(Stored data entries)
·····
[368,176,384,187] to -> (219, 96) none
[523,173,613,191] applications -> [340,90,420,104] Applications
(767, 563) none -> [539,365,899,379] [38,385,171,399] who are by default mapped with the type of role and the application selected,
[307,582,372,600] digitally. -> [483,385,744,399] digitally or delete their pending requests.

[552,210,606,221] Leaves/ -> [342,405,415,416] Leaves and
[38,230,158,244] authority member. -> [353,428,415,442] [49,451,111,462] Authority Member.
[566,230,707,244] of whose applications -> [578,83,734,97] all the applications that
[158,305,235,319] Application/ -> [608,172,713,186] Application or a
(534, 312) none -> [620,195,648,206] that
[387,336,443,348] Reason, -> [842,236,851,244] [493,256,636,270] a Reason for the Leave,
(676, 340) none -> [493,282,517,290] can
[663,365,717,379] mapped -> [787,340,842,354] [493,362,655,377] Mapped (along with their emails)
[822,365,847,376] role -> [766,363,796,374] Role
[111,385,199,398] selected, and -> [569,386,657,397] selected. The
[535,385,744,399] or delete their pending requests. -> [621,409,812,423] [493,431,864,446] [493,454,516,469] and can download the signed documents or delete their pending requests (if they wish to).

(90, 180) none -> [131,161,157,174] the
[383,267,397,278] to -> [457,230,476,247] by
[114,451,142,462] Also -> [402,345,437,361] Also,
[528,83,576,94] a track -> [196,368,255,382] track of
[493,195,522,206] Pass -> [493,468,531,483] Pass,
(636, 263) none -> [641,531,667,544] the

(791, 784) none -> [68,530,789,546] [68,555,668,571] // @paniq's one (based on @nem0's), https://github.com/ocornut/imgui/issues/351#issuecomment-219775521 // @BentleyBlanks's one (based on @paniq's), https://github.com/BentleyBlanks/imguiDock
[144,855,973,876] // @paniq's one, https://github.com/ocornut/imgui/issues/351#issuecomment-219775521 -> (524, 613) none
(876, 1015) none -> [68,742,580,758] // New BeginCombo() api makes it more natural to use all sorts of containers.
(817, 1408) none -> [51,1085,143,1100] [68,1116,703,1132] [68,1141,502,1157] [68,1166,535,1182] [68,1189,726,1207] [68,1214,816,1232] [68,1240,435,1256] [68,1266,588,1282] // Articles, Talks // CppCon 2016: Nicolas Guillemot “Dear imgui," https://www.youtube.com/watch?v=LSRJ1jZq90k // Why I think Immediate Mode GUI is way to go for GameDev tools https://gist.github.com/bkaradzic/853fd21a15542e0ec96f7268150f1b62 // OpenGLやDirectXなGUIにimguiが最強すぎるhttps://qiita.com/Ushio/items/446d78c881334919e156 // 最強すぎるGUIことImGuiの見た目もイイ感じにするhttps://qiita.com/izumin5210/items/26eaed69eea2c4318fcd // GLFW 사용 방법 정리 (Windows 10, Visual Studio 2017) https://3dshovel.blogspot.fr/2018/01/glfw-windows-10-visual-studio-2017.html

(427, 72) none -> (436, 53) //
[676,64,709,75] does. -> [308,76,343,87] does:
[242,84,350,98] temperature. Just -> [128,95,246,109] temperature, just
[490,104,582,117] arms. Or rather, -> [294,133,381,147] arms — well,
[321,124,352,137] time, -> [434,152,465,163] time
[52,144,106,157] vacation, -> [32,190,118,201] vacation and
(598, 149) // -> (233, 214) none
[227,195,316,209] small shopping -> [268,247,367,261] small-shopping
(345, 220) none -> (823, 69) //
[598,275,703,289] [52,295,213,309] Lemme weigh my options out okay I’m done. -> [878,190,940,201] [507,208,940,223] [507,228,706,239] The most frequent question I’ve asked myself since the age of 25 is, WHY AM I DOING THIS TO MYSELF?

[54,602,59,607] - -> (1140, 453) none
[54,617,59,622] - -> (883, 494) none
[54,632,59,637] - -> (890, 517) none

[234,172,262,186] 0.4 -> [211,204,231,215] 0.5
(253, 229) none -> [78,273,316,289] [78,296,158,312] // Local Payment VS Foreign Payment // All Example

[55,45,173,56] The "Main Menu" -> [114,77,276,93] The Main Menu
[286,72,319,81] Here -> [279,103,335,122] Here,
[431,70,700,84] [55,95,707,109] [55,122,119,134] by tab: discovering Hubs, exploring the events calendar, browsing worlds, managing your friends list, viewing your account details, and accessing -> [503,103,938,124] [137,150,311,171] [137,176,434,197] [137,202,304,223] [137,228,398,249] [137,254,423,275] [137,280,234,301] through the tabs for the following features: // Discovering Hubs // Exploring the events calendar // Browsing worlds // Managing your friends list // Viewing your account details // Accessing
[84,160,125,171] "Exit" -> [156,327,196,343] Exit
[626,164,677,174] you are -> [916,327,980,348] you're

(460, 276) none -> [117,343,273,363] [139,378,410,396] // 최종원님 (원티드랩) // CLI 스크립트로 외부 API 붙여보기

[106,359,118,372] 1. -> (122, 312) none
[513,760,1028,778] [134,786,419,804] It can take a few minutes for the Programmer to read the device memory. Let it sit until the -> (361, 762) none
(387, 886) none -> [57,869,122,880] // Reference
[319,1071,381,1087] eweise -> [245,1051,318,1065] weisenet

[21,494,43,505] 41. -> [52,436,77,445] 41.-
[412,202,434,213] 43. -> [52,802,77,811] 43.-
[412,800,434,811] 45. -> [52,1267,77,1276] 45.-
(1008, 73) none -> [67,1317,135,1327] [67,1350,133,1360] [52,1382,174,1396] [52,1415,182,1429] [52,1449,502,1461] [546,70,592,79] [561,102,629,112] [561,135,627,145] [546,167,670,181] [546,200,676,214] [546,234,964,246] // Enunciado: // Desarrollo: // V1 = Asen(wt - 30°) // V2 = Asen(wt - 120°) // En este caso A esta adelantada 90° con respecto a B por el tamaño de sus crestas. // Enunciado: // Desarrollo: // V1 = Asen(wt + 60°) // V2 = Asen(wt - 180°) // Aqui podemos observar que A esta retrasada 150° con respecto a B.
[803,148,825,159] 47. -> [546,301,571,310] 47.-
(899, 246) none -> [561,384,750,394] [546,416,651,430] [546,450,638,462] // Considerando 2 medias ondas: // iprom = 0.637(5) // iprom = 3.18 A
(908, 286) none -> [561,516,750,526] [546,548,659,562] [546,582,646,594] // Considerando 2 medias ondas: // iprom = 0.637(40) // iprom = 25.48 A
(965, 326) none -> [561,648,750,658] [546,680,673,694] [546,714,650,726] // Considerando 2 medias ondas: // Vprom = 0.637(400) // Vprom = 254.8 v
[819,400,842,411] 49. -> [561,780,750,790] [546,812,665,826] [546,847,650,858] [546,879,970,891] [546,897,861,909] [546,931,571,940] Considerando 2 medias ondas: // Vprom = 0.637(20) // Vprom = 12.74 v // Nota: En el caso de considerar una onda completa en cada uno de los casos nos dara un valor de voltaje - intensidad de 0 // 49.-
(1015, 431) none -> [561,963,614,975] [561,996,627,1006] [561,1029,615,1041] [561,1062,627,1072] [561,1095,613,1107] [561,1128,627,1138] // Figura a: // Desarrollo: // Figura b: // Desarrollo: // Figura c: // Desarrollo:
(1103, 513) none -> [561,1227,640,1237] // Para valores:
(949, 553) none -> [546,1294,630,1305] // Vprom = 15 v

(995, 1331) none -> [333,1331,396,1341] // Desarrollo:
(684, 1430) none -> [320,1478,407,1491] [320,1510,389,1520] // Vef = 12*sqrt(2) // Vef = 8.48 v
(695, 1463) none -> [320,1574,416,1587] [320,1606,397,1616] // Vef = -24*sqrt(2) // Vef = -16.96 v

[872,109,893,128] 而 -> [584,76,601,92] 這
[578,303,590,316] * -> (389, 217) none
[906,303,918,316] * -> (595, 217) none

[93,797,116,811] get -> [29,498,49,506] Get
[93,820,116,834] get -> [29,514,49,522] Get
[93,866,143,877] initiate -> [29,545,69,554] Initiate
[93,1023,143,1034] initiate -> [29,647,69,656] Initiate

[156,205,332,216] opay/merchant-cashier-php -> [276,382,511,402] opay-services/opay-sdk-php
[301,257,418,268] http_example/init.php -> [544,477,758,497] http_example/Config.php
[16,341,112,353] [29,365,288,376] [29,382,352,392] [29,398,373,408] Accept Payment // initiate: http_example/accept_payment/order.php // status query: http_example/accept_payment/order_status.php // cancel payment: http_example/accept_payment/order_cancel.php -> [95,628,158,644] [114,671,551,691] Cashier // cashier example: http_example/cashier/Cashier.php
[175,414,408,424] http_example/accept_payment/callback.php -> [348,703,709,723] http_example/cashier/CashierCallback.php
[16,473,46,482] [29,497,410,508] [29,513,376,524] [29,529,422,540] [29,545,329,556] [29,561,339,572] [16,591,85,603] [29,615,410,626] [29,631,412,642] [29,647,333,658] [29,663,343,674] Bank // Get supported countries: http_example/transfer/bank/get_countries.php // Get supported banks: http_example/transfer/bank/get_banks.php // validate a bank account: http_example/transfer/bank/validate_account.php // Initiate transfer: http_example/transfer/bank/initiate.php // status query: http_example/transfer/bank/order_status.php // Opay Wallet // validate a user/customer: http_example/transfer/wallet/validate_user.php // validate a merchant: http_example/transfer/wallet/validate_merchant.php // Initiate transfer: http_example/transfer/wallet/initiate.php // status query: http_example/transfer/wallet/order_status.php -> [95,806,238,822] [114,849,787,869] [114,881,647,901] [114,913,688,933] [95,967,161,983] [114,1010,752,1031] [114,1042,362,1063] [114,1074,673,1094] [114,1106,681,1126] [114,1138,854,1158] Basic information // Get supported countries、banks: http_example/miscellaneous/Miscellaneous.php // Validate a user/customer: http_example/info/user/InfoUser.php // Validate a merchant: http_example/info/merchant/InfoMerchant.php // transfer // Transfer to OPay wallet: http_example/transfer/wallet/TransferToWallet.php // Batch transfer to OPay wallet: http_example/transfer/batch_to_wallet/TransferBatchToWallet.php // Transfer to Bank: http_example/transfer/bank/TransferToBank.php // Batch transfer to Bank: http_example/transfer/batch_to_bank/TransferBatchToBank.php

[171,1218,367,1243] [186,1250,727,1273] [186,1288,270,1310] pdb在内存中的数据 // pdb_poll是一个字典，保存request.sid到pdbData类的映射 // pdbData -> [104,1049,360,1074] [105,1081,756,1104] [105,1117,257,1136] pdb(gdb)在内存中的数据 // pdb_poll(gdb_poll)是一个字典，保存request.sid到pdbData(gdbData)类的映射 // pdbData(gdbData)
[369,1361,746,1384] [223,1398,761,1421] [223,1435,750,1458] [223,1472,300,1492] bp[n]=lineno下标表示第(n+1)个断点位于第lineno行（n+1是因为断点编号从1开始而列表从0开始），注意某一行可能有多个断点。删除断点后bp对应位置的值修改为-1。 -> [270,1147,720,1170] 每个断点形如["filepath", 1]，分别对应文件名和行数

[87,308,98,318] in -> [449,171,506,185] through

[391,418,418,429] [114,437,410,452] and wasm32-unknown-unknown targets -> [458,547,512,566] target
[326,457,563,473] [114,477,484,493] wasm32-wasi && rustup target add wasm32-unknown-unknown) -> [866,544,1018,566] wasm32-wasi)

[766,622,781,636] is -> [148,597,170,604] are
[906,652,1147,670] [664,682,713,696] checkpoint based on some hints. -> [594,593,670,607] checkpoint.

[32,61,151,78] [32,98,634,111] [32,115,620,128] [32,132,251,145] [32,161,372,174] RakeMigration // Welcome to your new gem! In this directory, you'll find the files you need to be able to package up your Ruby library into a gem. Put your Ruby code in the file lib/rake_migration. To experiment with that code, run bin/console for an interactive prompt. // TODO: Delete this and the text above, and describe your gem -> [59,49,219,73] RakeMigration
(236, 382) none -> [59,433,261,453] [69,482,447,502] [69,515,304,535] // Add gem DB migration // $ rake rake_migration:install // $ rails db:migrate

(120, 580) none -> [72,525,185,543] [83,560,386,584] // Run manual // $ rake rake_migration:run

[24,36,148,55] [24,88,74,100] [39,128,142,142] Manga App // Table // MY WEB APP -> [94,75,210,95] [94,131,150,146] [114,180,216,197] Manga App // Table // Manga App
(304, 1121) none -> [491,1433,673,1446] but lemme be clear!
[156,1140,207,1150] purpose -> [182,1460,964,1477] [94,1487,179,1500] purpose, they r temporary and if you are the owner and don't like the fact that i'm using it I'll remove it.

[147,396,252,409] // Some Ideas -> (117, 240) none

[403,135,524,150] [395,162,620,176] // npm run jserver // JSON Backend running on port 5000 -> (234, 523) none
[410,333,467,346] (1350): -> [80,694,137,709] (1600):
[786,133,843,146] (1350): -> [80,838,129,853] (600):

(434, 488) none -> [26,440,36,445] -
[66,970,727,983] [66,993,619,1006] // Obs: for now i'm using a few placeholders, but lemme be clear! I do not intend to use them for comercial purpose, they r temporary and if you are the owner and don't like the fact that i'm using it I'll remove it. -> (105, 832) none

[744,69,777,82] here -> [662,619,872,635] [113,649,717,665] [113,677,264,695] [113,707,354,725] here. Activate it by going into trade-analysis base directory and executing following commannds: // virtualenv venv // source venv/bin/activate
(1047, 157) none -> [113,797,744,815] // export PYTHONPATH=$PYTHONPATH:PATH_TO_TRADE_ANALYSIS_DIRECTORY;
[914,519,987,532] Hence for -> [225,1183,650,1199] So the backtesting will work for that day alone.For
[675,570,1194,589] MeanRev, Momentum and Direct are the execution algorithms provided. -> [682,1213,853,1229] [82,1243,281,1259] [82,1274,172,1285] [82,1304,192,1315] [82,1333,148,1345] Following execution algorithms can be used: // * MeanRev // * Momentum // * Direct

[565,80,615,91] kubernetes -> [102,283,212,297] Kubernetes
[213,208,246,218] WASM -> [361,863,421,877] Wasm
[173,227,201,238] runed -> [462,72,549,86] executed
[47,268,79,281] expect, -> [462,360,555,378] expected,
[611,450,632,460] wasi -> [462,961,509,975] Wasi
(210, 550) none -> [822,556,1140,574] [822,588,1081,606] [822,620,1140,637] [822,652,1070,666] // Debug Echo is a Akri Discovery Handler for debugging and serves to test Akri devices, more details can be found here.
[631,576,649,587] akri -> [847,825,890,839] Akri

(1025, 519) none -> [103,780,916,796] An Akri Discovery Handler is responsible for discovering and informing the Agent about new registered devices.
·····
== Description of the task ==
The lines to copy run from the start of the records above through the line holding "[493,195,522,206] Pass ->"; give them exactly, both ends included, and nothing else.

== Output for this task ==
[368,176,384,187] to -> (219, 96) none
[523,173,613,191] applications -> [340,90,420,104] Applications
(767, 563) none -> [539,365,899,379] [38,385,171,399] who are by default mapped with the type of role and the application selected,
[307,582,372,600] digitally. -> [483,385,744,399] digitally or delete their pending requests.

[552,210,606,221] Leaves/ -> [342,405,415,416] Leaves and
[38,230,158,244] authority member. -> [353,428,415,442] [49,451,111,462] Authority Member.
[566,230,707,244] of whose applications -> [578,83,734,97] all the applications that
[158,305,235,319] Application/ -> [608,172,713,186] Application or a
(534, 312) none -> [620,195,648,206] that
[387,336,443,348] Reason, -> [842,236,851,244] [493,256,636,270] a Reason for the Leave,
(676, 340) none -> [493,282,517,290] can
[663,365,717,379] mapped -> [787,340,842,354] [493,362,655,377] Mapped (along with their emails)
[822,365,847,376] role -> [766,363,796,374] Role
[111,385,199,398] selected, and -> [569,386,657,397] selected. The
[535,385,744,399] or delete their pending requests. -> [621,409,812,423] [493,431,864,446] [493,454,516,469] and can download the signed documents or delete their pending requests (if they wish to).

(90, 180) none -> [131,161,157,174] the
[383,267,397,278] to -> [457,230,476,247] by
[114,451,142,462] Also -> [402,345,437,361] Also,
[528,83,576,94] a track -> [196,368,255,382] track of
[493,195,522,206] Pass -> [493,468,531,483] Pass,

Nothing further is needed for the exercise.